The trick lies in the fact that the picture is a projection, not the scene. There do exist 3D displays, which are volumetric, but a lightfield display doesn't replicate the objects, only the light passing through the screen. This is just like a hologram (although digital lightfield processing is far from the fidelity of chemical holography). The more commonly advertised "3D" screens approximate the effect for two points that represent your eyes, which breaks down in several ways: The points may be misplaced, such as looking at the screen from anywhere but dead center at the right distance and with the estimated interpupilary distance (yeah, that's not happening, particularly with multiple viewers); this is common for TVs and such. For HMDs and VR, a growing issue is that the points are not points at all; your pupils have a shape, and dynamic optics used to focus (accomodate). That's what these displays are designed to address. A related issue in turn is that cinematographers are used to using blurring effects to suggest focus, which will conflict if you're not looking exactly where you were expected to.
Light field imaging really does operate in 4D; two dimensions of position and two dimensions of angle. Normal stereoscopic imagery means using two cameras, each of which takes 2D angular images (e.g. the pixels represent a direction from the camera), and having them placed separately; this gives you a single step of third dimension, which is intended to exactly match the offset between your eyes. It's only an estimation as eyes have more axis of adjustability, including vergence and accomodation, and the direction of your eyes does affect your interpupilary distance for the same reason a panoramic camera setup needs a depth offsetting gimbal; the front end optics are in front of the rotation axis. Common stereoscopic displays like TVs and cinema have this as one of the less inaccurate tradeoffs, however, as the mere fact they don't know where you are (and there are frequently multiple watchers) means they can't show your perspective (if they did, you would see a wider field if you sat closer). A lightfield camera like a Lytro uses a lens array to distinguish such places on the lens itself. From that data you could focus to render 2D images, but a true lightfield display (like this one from Standford, the microlens projection system from MIT, or the very similar HMD shown by Nvidia) leaves that task to your eye's normal accomodation. Some lightfield systems simply use multiple cameras in an array; a few are designed for 3D and thus only have a linear array. Due to the unsolved problem of video transfer of true 4D lightfields, this is the category most 3D panoramic content falls in, which restricts the user to panning only (no yaw, little tilt, no translation) to avoid serious distortion.
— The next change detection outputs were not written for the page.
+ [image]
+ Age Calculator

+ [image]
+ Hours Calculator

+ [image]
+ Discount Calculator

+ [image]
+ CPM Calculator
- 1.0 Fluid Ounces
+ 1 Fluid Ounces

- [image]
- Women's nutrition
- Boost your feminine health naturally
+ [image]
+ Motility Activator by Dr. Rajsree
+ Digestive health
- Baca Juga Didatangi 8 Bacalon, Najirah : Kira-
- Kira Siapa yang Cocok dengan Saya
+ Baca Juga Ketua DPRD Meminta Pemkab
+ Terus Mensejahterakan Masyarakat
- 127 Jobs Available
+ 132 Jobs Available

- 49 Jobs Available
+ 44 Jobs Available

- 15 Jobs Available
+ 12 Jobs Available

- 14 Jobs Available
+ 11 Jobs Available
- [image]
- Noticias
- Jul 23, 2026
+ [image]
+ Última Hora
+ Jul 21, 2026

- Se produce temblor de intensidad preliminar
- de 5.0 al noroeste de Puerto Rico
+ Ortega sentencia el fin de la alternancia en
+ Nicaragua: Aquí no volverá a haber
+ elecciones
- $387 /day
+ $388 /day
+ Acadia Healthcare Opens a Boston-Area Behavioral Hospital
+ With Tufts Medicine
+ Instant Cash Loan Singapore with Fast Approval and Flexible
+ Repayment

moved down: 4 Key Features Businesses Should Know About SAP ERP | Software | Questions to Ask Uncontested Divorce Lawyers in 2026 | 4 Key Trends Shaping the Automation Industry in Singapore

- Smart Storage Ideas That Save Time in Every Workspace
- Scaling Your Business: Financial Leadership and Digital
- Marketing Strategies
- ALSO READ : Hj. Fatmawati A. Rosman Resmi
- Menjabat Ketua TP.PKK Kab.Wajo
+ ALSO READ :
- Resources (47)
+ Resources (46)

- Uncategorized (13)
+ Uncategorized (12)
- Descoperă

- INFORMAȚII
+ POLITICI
If you look at a stereoscopic image, and move your head a little, you see the scene shearing to make objects further away move the same direction; this effect is because the images shown to your eyes were made for a different perspective. An eye tracking stereoscopic display could avoid this (sadly, the New 3DS does not), and a true light field display would not need to; it already displays different perspectives in different directions. In principle you'd require a capture array the size of your screen, but display prototypes avoid that simply by using CG, and it's also less of a problem for VR than cinema. A common application has been lenticular 3D pictures, which frequently have 5 or more perspectives.